The registration statement gives a placeholder amount of $100 million for the value of the shares it plans to offer, but this will change once the firm gives more details about how many shares it will offer. The company provides enterprise clients with customer and employee experience management software and related services. The company follows the pattern of many recent IPOs in being profitless, having a high operating cash flow burn and growing revenue at very impressive rates. Qualtrics is spinning out of parent firm SAP a little over two years after being acquired by SAP before its previous IPO.

Qualtrics provides a system that allows companies to gather customer feedback and optimize employee responses based on survey data. The platform brings together customers, and employers, alongside brands and product experiences, allowing executives to take a macro-view of those areas of the business.

A Huge Market Opportunity

As Bessemer Venture Partners show in the chart below, the cloud computing industry has experienced exponential growth over the last two decades.


Markets and Markets projects that the cloud computing industry will grow 212% over the next five years, from a value of $266 billion in 2019 to $832 billion by 2025. This is in line with Bessemer Venture Partners’ assertion that cloud computing will become the dominant force in software over the next five years.

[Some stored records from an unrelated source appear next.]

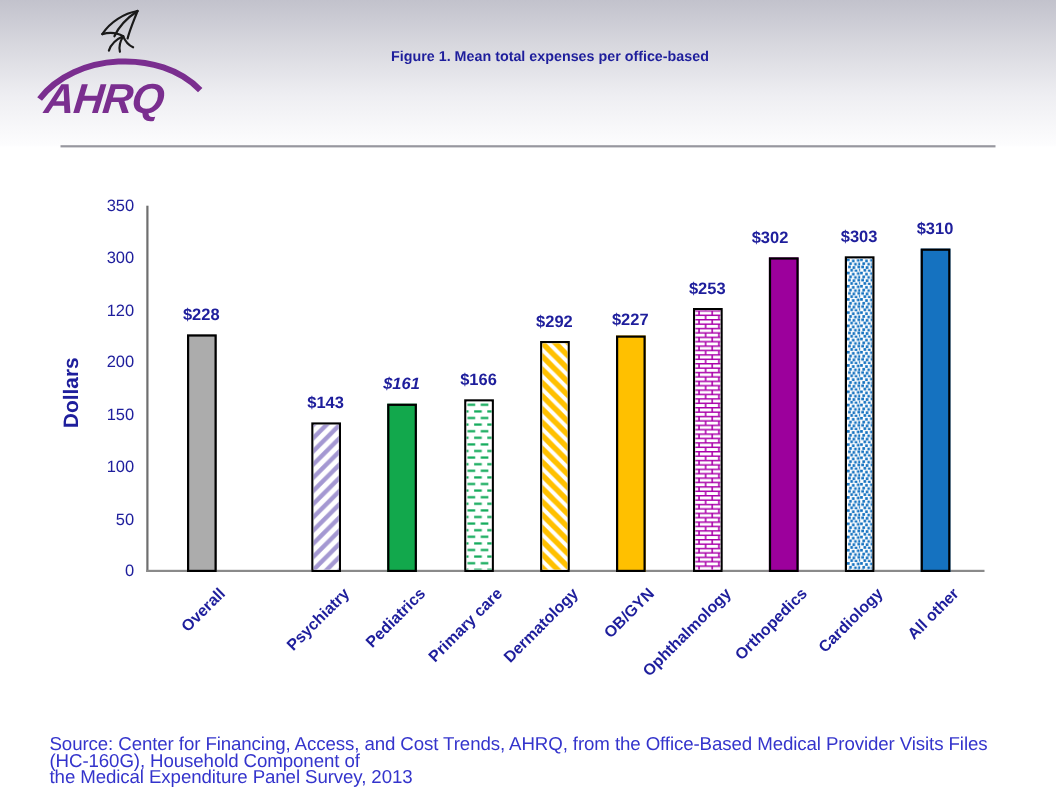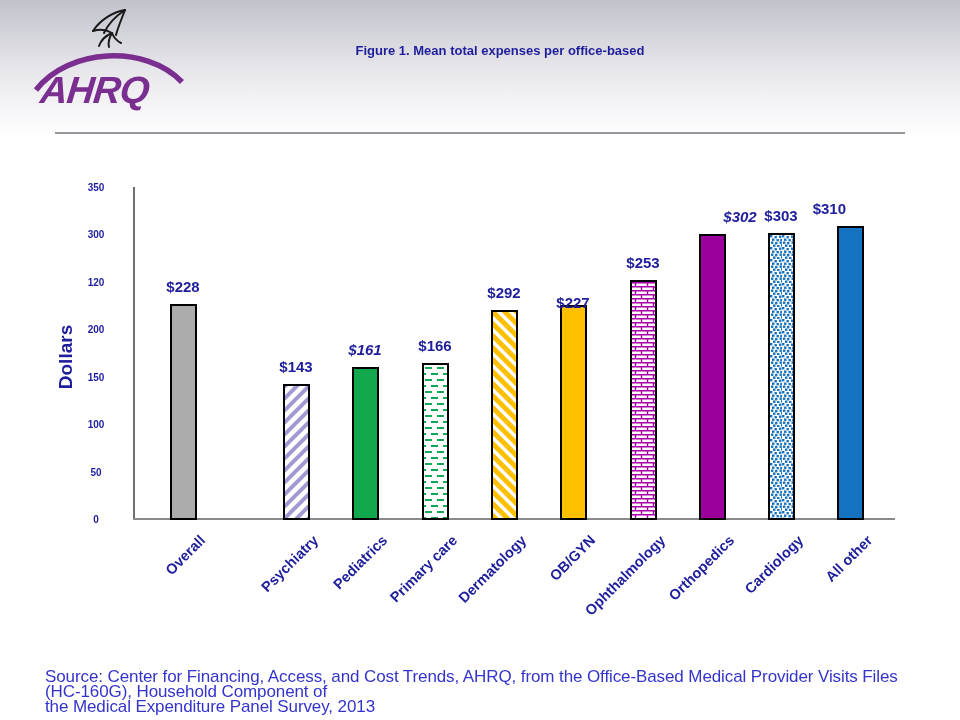--- a/index.html
+++ b/index.html
@@ -9,22 +9,22 @@
         background:linear-gradient(180deg,#c2c2cc 0%,#d7d7de 30%,#eeeef2 65%,#fdfdfe 100%);}
   .divider{position:absolute;left:55px;top:132px;width:850px;height:2px;background:#97979f;
         box-shadow:0 1px 0 #ffffff;}
   .logo{position:absolute;left:28px;top:2px;width:170px;height:110px;}
   .title{position:absolute;left:230px;top:38px;width:540px;text-align:center;
         font-size:13px;font-weight:bold;color:#1e1e9c;line-height:26px;letter-spacing:0px;}
   .ylab{position:absolute;left:8px;top:344px;width:116px;height:26px;line-height:26px;
         text-align:center;font-weight:bold;font-size:19px;color:#1e1e9c;transform:rotate(-90deg);}
   .yaxis{position:absolute;left:133px;top:187px;width:2px;height:333px;background:#6f6f6f;}
   .xaxis{position:absolute;left:133px;top:518px;width:762px;height:2px;background:#8a8a8a;}
-  .ytick{position:absolute;left:70px;width:52px;height:20px;line-height:20px;text-align:center;
-        font-weight:bold;font-size:10px;color:#1e1e9c;}
+  .ytick{position:absolute;left:70px;width:52px;height:20px;line-height:20px;text-align:right;
+        font-weight:normal;font-size:15px;color:#1e1e9c;}
   .bar{position:absolute;box-sizing:border-box;border:2px solid #000;background:#fff;}
   .vlabel{position:absolute;width:80px;text-align:center;font-weight:bold;font-size:15px;color:#1e1e9c;}
   .xlabel{position:absolute;width:150px;text-align:right;font-weight:bold;font-size:14.5px;color:#1e1e9c;
         transform:rotate(-45deg);transform-origin:100% 0%;white-space:nowrap;}
   .source{position:absolute;left:45px;top:669px;width:860px;font-size:17px;line-height:15px;
         color:#3434cc;letter-spacing:-0.1px;}
 </style>
 </head>
 <body>
 
@@ -131,35 +131,35 @@
     <div class="vlabel" style="left: 395px; top: 337px;">$166</div>
     <div class="xlabel" style="left: 299px; top: 532px;">Primary care</div>
     <div class="bar" style="left: 490.5px; top: 310px; width: 27px; height: 210px;">
       <svg width="100%" height="100%" preserveAspectRatio="none" style="display:block">
         <rect width="100%" height="100%" fill="url(#pat-diag-down)"></rect>
       </svg>
     </div>
     <div class="vlabel" style="left: 464px; top: 284px;">$292</div>
     <div class="xlabel" style="left: 368px; top: 532px;">Dermatology</div>
     <div class="bar" style="left: 559.5px; top: 305px; width: 27px; height: 215px; background: rgb(255, 192, 0);"></div>
-    <div class="vlabel" style="left: 533px; top: 294px;">$227</div>
+    <div class="vlabel" style="left: 533px; top: 282px;">$227</div>
     <div class="xlabel" style="left: 437px; top: 532px;">OB/GYN</div>
     <div class="bar" style="left: 629.5px; top: 280px; width: 27px; height: 240px;">
       <svg width="100%" height="100%" preserveAspectRatio="none" style="display:block">
         <rect width="100%" height="100%" fill="url(#pat-brick)"></rect>
       </svg>
     </div>
     <div class="vlabel" style="left: 603px; top: 254px;">$253</div>
     <div class="xlabel" style="left: 507px; top: 532px;">Ophthalmology</div>
     <div class="bar" style="left: 698.5px; top: 234px; width: 27px; height: 286px; background: rgb(156, 0, 156);"></div>
-    <div class="vlabel" style="left: 700px; top: 208px; font-style: italic;">$302</div>
+    <div class="vlabel" style="left: 660px; top: 208px;">$302</div>
     <div class="xlabel" style="left: 576px; top: 532px;">Orthopedics</div>
     <div class="bar" style="left: 767.5px; top: 233px; width: 27px; height: 287px;">
       <svg width="100%" height="100%" preserveAspectRatio="none" style="display:block">
         <rect width="100%" height="100%" fill="url(#pat-confetti)"></rect>
       </svg>
     </div>
     <div class="vlabel" style="left: 741px; top: 207px;">$303</div>
     <div class="xlabel" style="left: 645px; top: 532px;">Cardiology</div>
     <div class="bar" style="left: 836.5px; top: 226px; width: 27px; height: 294px; background: rgb(21, 114, 192);"></div>
-    <div class="vlabel" style="left: 766px; top: 200px; text-align: right;">$310</div>
+    <div class="vlabel" style="left: 810px; top: 200px;">$310</div>
     <div class="xlabel" style="left: 714px; top: 532px;">All other</div>
   </div>
 
 </body></html>

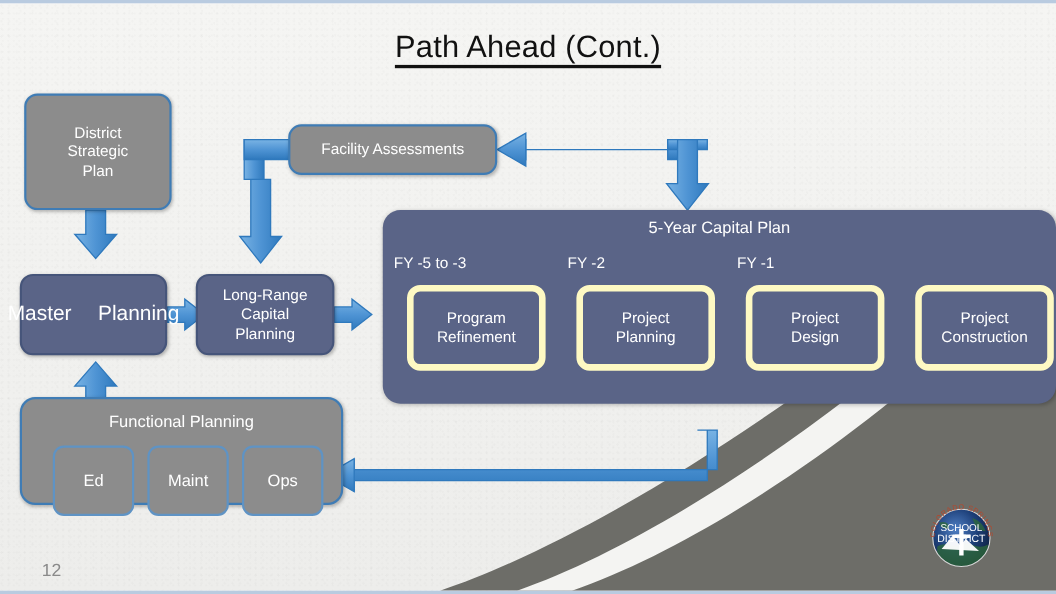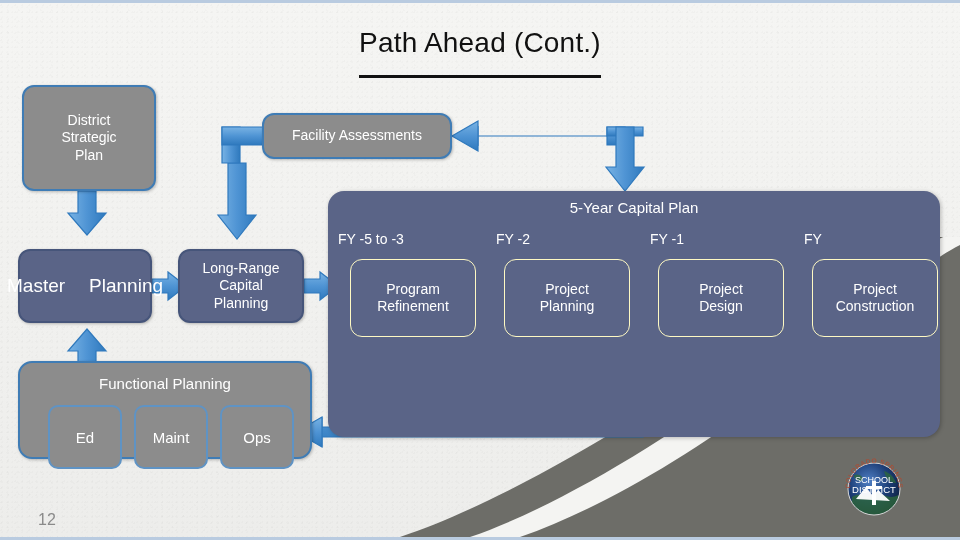--- a/index.html
+++ b/index.html
@@ -21,38 +21,38 @@
     box-sizing:border-box;
   }
   
   .swoosh{position:absolute;right:0;bottom:0;width:560px;height:300px;pointer-events:none;}
 
   
   .title{
     position:absolute;left:0;top:24px;width:960px;text-align:center;
     font-size:28px;color:#111;letter-spacing:.2px;
   }
-  .title span{border-bottom:3px solid #111;padding-bottom:17px;}
+  .title span{border-bottom:3px solid #111;padding-bottom:1px;}
 
   
   .box{
     position:absolute;box-sizing:border-box;
     display:flex;align-items:center;justify-content:center;text-align:center;
     color:#ffffff;line-height:1.25;
   }
   .gray{
     background:#8c8c8c;border:2px solid #3f7cb5;border-radius:12px;
     box-shadow:1px 1px 3px rgba(0,0,0,.25);
   }
   .slate{
     background:#5a6487;border:2px solid #46557a;border-radius:12px;
     box-shadow:1px 1px 3px rgba(0,0,0,.25);
   }
   .slate-white{
-    background:#5a6487;border:1px solid #fef9c3;border-radius:12px;
+    background:#5a6487;border:6px solid #fef9c3;border-radius:12px;
   }
   .panel{
     position:absolute;box-sizing:border-box;
     background:#5a6487;border-radius:16px;
     box-shadow:1px 1px 4px rgba(0,0,0,.25);
   }
   .panel-title{
     position:absolute;left:0;top:8px;width:100%;text-align:center;
     color:#fff;font-size:15px;
   }
@@ -174,27 +174,26 @@
     <div>Master</div>
     <div>Planning</div>
   </div>
 
   <div class="box slate" style="left:178px;top:246px;width:126px;height:74px;font-size:14px;flex-direction:column;">
     <div>Long-Range</div>
     <div>Capital</div>
     <div>Planning</div>
   </div>
 
-  <div class="panel" style="left:328px;top:188px;width:612px;height:246px;">
+  <div class="panel" style="left:348px;top:188px;width:612px;height:176px;">
     <div class="panel-title">5-Year Capital Plan</div>
 
     <div class="fy-label" style="left:10px;top:40px;width:150px;">FY -5 to -3</div>
     <div class="fy-label" style="left:168px;top:40px;width:140px;">FY -2</div>
     <div class="fy-label" style="left:322px;top:40px;width:140px;">FY -1</div>
-    <div class="fy-label" style="left:476px;top:40px;width:132px;">FY</div>
 
     <div class="box slate-white" style="left:22px;top:68px;width:126px;height:78px;font-size:14px;flex-direction:column;">
       <div>Program</div>
       <div>Refinement</div>
     </div>
     <div class="box slate-white" style="left:176px;top:68px;width:126px;height:78px;font-size:14px;flex-direction:column;">
       <div>Project</div>
       <div>Planning</div>
     </div>
     <div class="box slate-white" style="left:330px;top:68px;width:126px;height:78px;font-size:14px;flex-direction:column;">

Qualtrics estimates that the size of its addressable market within the industry was $60 billion in 2020. An addressable market of that size, with growth rates as appetizing as these, suggests that Qualtrics can expect revenue growth to continue to be very high. Yet, the real question is whether the company will be able to develop the competitive advantages that will allow it to earn economic profits.

This suggests that investors selling their shares on IPO will find a very hungry market. The Wall Street Journal found that“The 52 stocks on the BVP Nasdaq Emerging Cloud index have averaged a gain of 15% this year compared with the S&P 500’s 11% drop.”

A Profitless Business

Revenue growth shows the typical features of a firm that is in a fast growing market. The S-1 filing shows very impressive revenue growth. Revenue has grown from $409 million to approximately $550 million in the nine months ending September 2020. In the same period, gross profit has grown from $299 million to $403 million. Yet, the company continues to fatten its operating losses, which have grown from $33 million to $244 million in the same period, with operating cash flow losses widening from $37 million to $258 million. The company seems to have fallen into the classic trap of growing at the expense of creating value for its shareholders, indeed, the company continues to destroy shareholder value, which is not something that one wants to hear when mulling over one’s family investments.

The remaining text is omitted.